What you should do: Write out each record below exactly as it appears, with no pictures.

◆ ◆ ◆ ◆ ◆ ◆ ◆

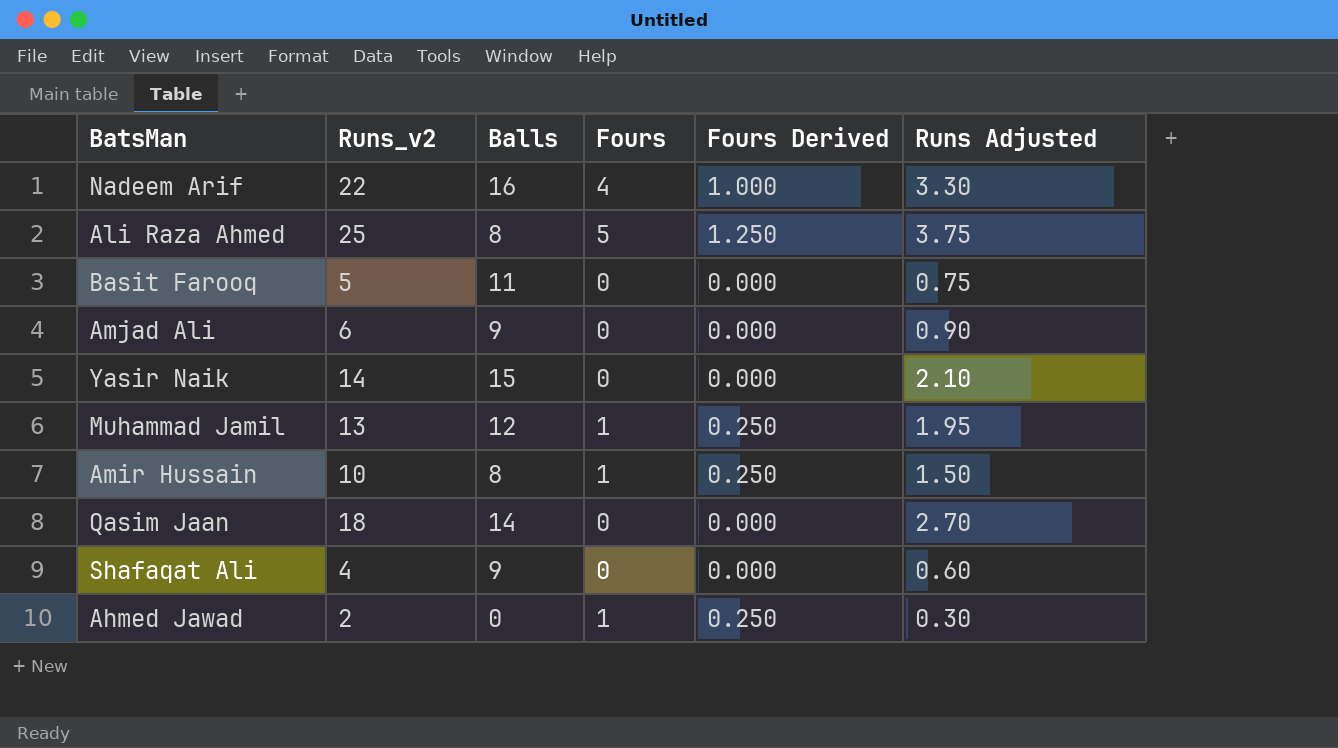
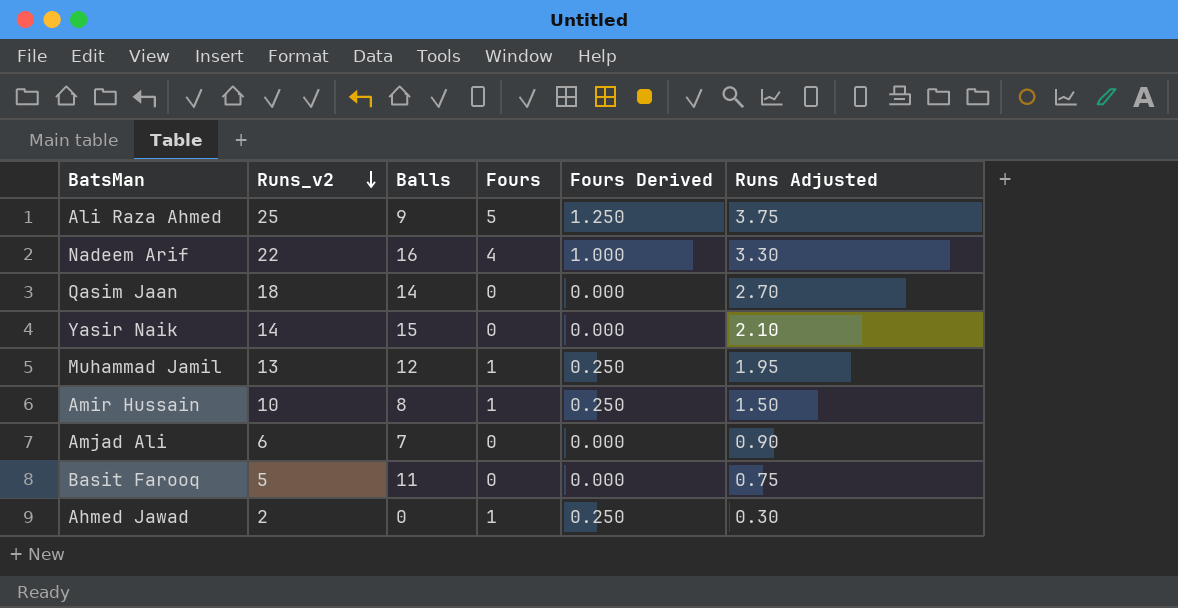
row order: none -> Runs_v2 descending
row Shafaqat Ali: 4 | 9 | 0 | 0.000 | 0.60 -> none
Ali Raza Ahmed | Balls: 8 -> 9
Amjad Ali | Balls: 9 -> 7

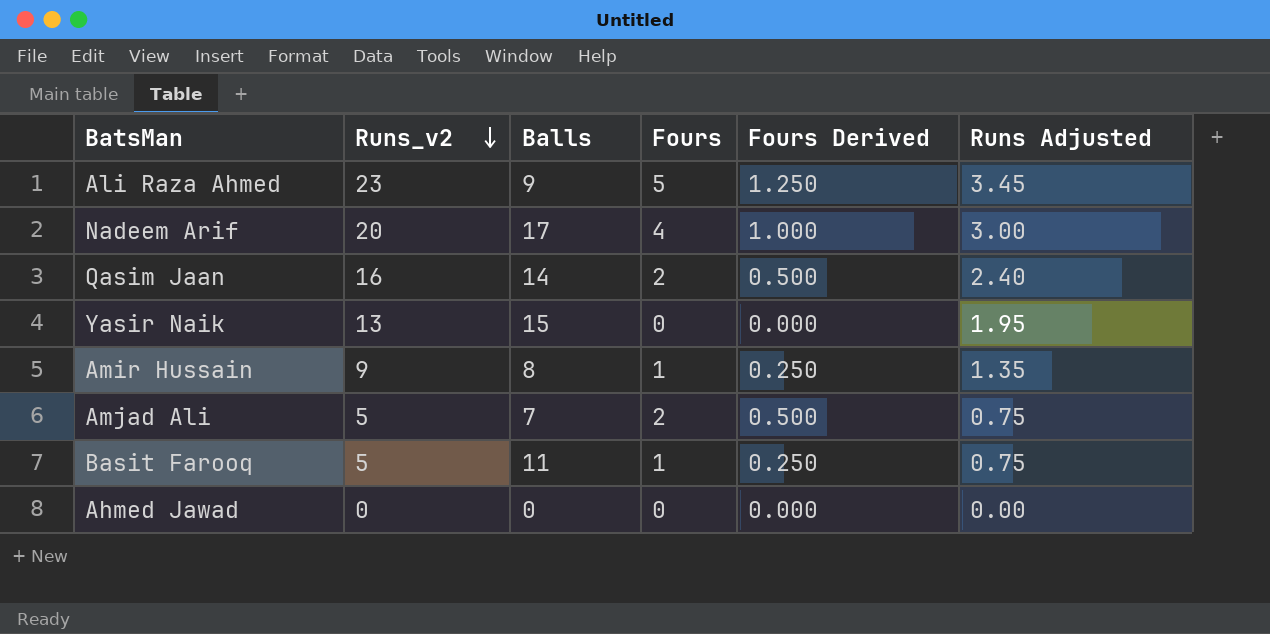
row Muhammad Jamil: 13 | 12 | 1 | 0.250 | 1.95 -> none
Ali Raza Ahmed | Runs_v2: 25 -> 23
Ali Raza Ahmed | Runs Adjusted: 3.75 -> 3.45
Nadeem Arif | Runs_v2: 22 -> 20
Nadeem Arif | Balls: 16 -> 17
Nadeem Arif | Runs Adjusted: 3.30 -> 3.00
Qasim Jaan | Runs_v2: 18 -> 16
Qasim Jaan | Fours: 0 -> 2
Qasim Jaan | Fours Derived: 0.000 -> 0.500
Qasim Jaan | Runs Adjusted: 2.70 -> 2.40
Yasir Naik | Runs_v2: 14 -> 13
Yasir Naik | Runs Adjusted: 2.10 -> 1.95
Amir Hussain | Runs_v2: 10 -> 9
Amir Hussain | Runs Adjusted: 1.50 -> 1.35
Amjad Ali | Runs_v2: 6 -> 5
Amjad Ali | Fours: 0 -> 2
Amjad Ali | Fours Derived: 0.000 -> 0.500
Amjad Ali | Runs Adjusted: 0.90 -> 0.75
Basit Farooq | Fours: 0 -> 1
Basit Farooq | Fours Derived: 0.000 -> 0.250
Ahmed Jawad | Runs_v2: 2 -> 0
Ahmed Jawad | Fours: 1 -> 0
Ahmed Jawad | Fours Derived: 0.250 -> 0.000
Ahmed Jawad | Runs Adjusted: 0.30 -> 0.00

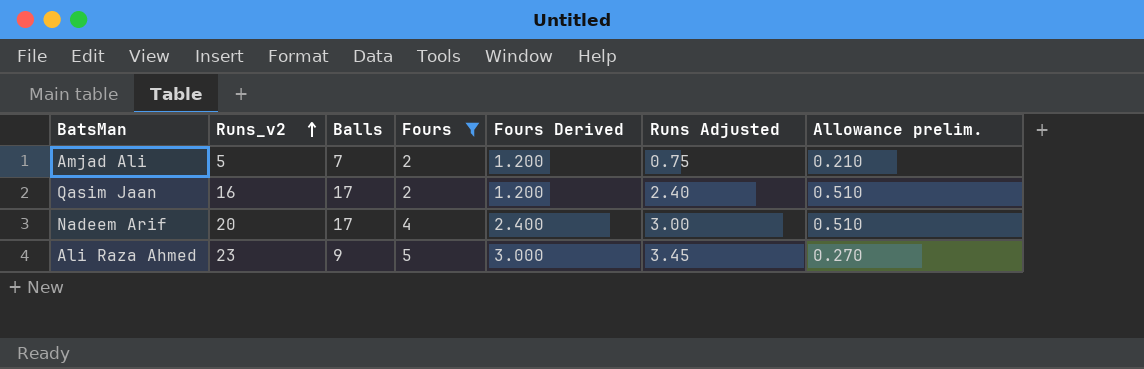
filter: none -> Fours >= 2
row order: Runs_v2 descending -> Runs_v2 ascending
column Fours Derived | formula: [Fours] * 0.25 -> [Fours] * 0.6
column Allowance prelim. | formula: none -> [Balls] * 0.03
Qasim Jaan | Balls: 14 -> 17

◆ ◆ ◆ ◆ ◆ ◆ ◆

Your solution:
row order: none -> Runs_v2 descending
row Shafaqat Ali: 4 | 9 | 0 | 0.000 | 0.60 -> none
Ali Raza Ahmed | Balls: 8 -> 9
Amjad Ali | Balls: 9 -> 7

row Muhammad Jamil: 13 | 12 | 1 | 0.250 | 1.95 -> none
Ali Raza Ahmed | Runs_v2: 25 -> 23
Ali Raza Ahmed | Runs Adjusted: 3.75 -> 3.45
Nadeem Arif | Runs_v2: 22 -> 20
Nadeem Arif | Balls: 16 -> 17
Nadeem Arif | Runs Adjusted: 3.30 -> 3.00
Qasim Jaan | Runs_v2: 18 -> 16
Qasim Jaan | Fours: 0 -> 2
Qasim Jaan | Fours Derived: 0.000 -> 0.500
Qasim Jaan | Runs Adjusted: 2.70 -> 2.40
Yasir Naik | Runs_v2: 14 -> 13
Yasir Naik | Runs Adjusted: 2.10 -> 1.95
Amir Hussain | Runs_v2: 10 -> 9
Amir Hussain | Runs Adjusted: 1.50 -> 1.35
Amjad Ali | Runs_v2: 6 -> 5
Amjad Ali | Fours: 0 -> 2
Amjad Ali | Fours Derived: 0.000 -> 0.500
Amjad Ali | Runs Adjusted: 0.90 -> 0.75
Basit Farooq | Fours: 0 -> 1
Basit Farooq | Fours Derived: 0.000 -> 0.250
Ahmed Jawad | Runs_v2: 2 -> 0
Ahmed Jawad | Fours: 1 -> 0
Ahmed Jawad | Fours Derived: 0.250 -> 0.000
Ahmed Jawad | Runs Adjusted: 0.30 -> 0.00

filter: none -> Fours >= 2
row order: Runs_v2 descending -> Runs_v2 ascending
column Fours Derived | formula: [Fours] * 0.25 -> [Fours] * 0.6
column Allowance prelim. | formula: none -> [Balls] * 0.03
Qasim Jaan | Balls: 14 -> 17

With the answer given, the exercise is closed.